In 1954 the Air Force purchased the first 29 of its future 732-plane fleet. The first aircraft flew in August 1956 and the initial production Stratotanker was delivered to Castle Air Force Base, Calif., in June 1957. The last KC-135 was delivered to the Air Force in 1965.

The future of the KC-135 Stratotanker is in jeopardy as the Air Force moves toward production of a newer refueling aircraft capable of transporting more personnel and cargo.

During a visit to Mildenhall in July, Secretary of the Air Force Michael W. Wynne said that the new refueling tanker would replace the aging Stratotanker fleet.

Requests for proposals for the new tanker should come out as soon as late fall, he said.

Even with a new and improved refueling aircraft roaming the skies, Goen believes that, with the right maintenance, the KC-135 Stratotanker will last another generation.

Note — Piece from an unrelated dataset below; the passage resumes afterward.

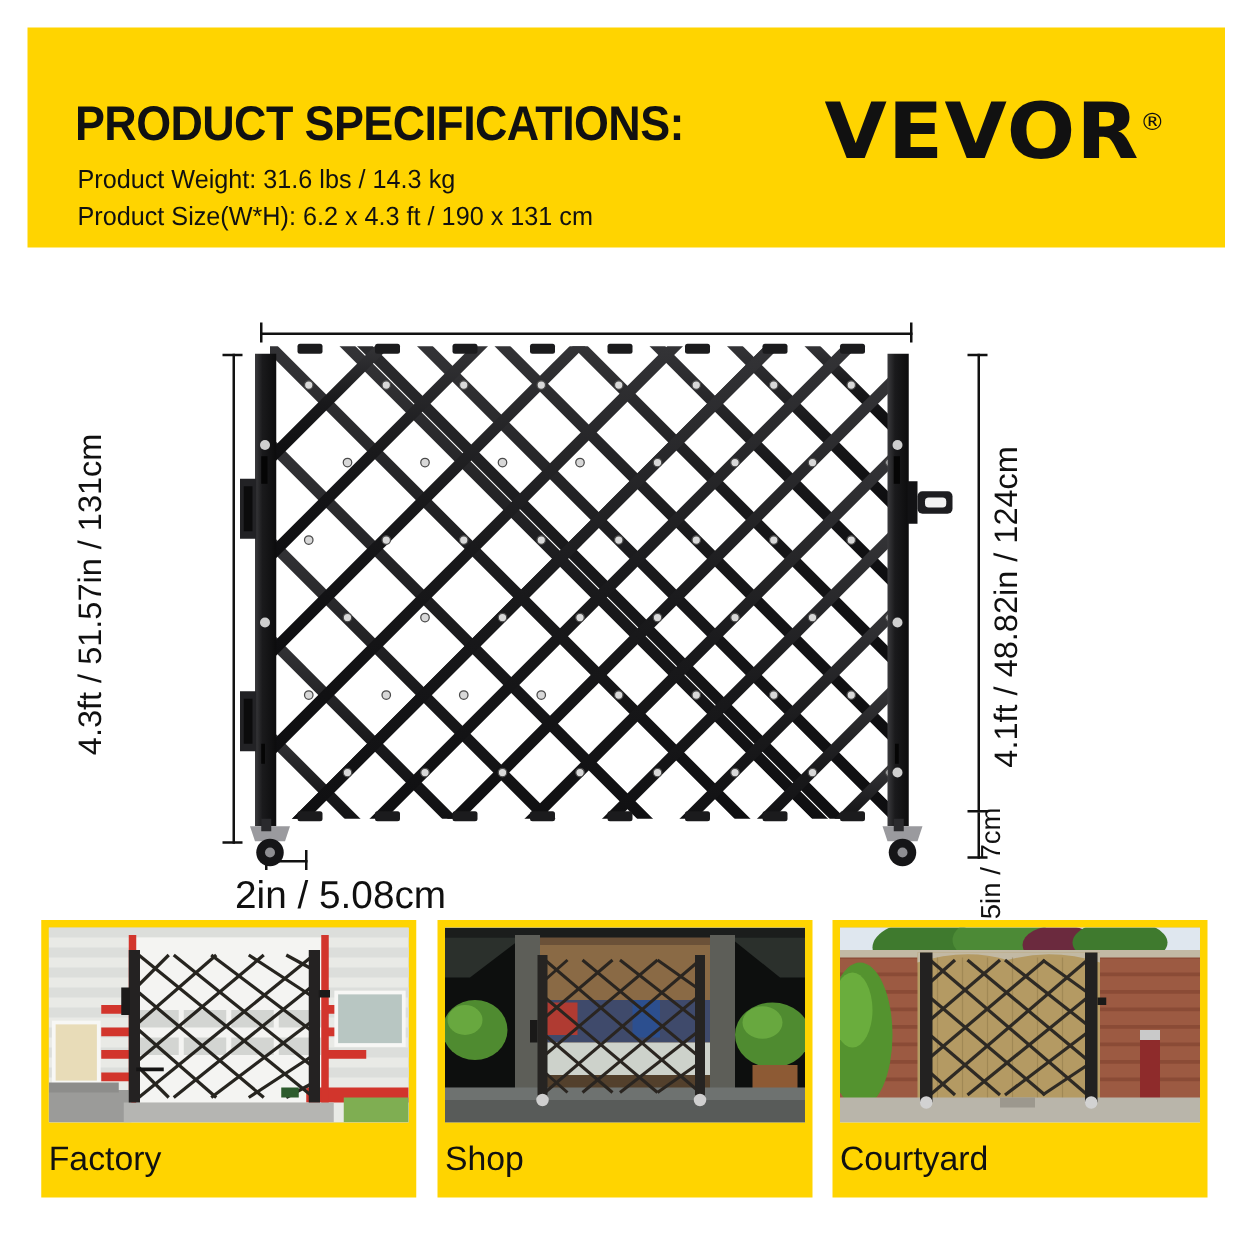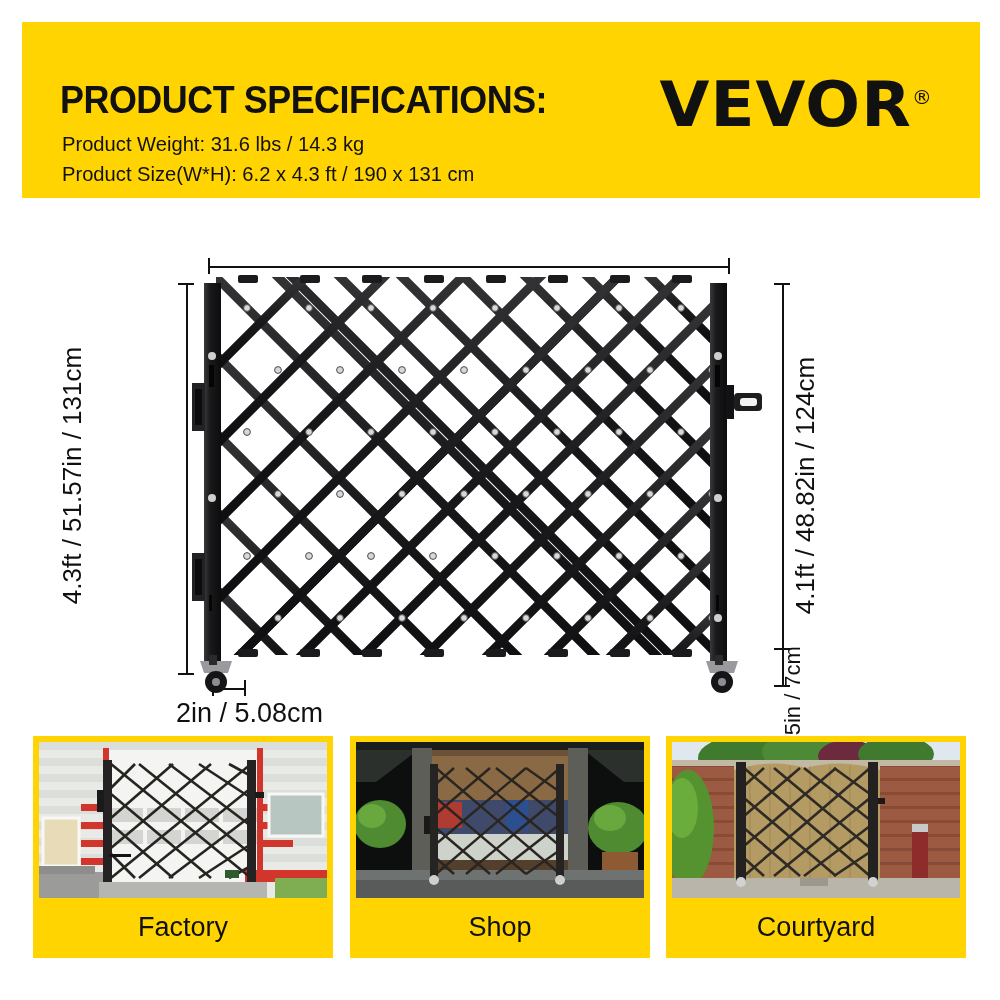"2in / 5.08cm" .dim-bottom { font-size: 27px -> 31px; left: 176px -> 188px }
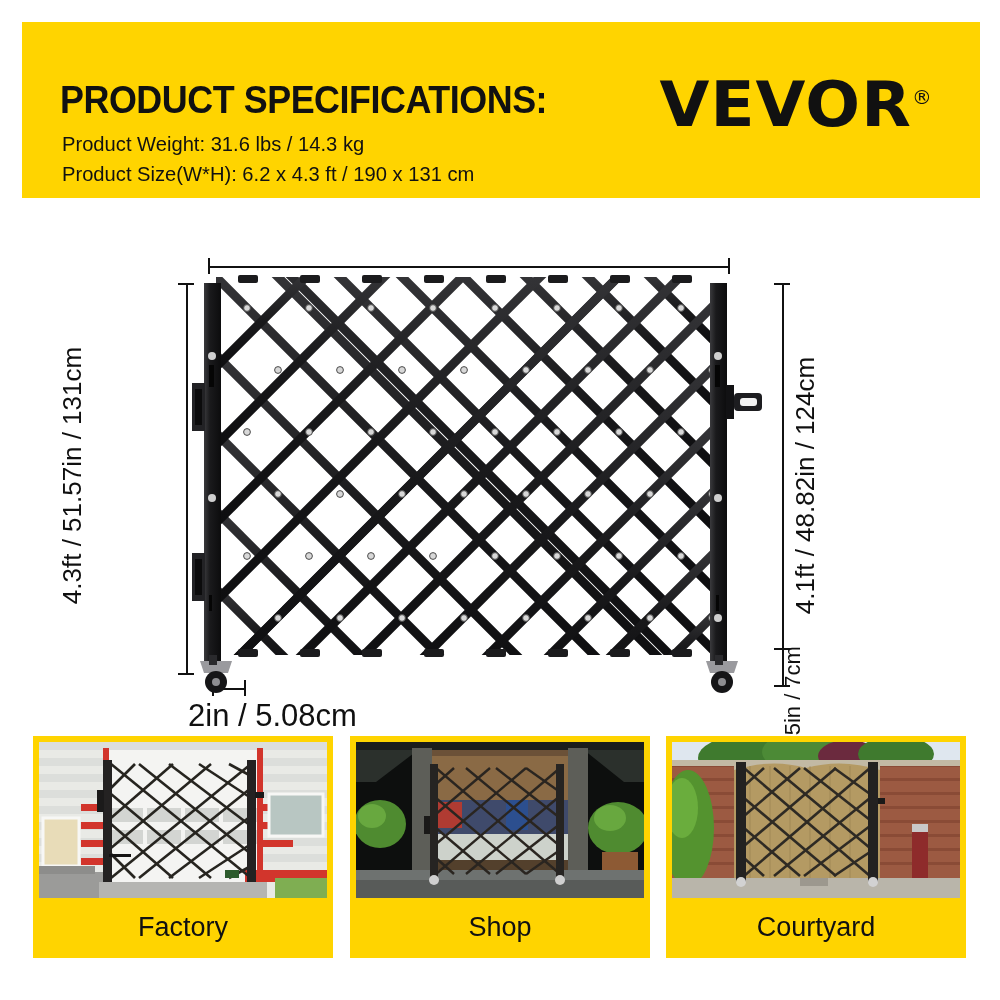"Factory" .thumb-cap { text-align: center -> left }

“They can last for another 40 years,” he said.

KC-135 Stratotanker

Prime contractor: Boeing Co.

Haulage: either 83,000 pounds of cargo, up to 80 passengers or 202,800 pounds of JP-4 jet fuel

Wingspan: 130 feet

Length: 136 feet

Speed: 530 miles per hour at 30,000 feet

Range: 1,500 miles with 150,000 pounds of transfer fuel; ferry mission, up to 11,015 miles

Numbers: Air Mobility Command manages 490 Stratotankers of which the Air Force Reserve and Air National Guard fly 271 of them in support of AMC’s mission.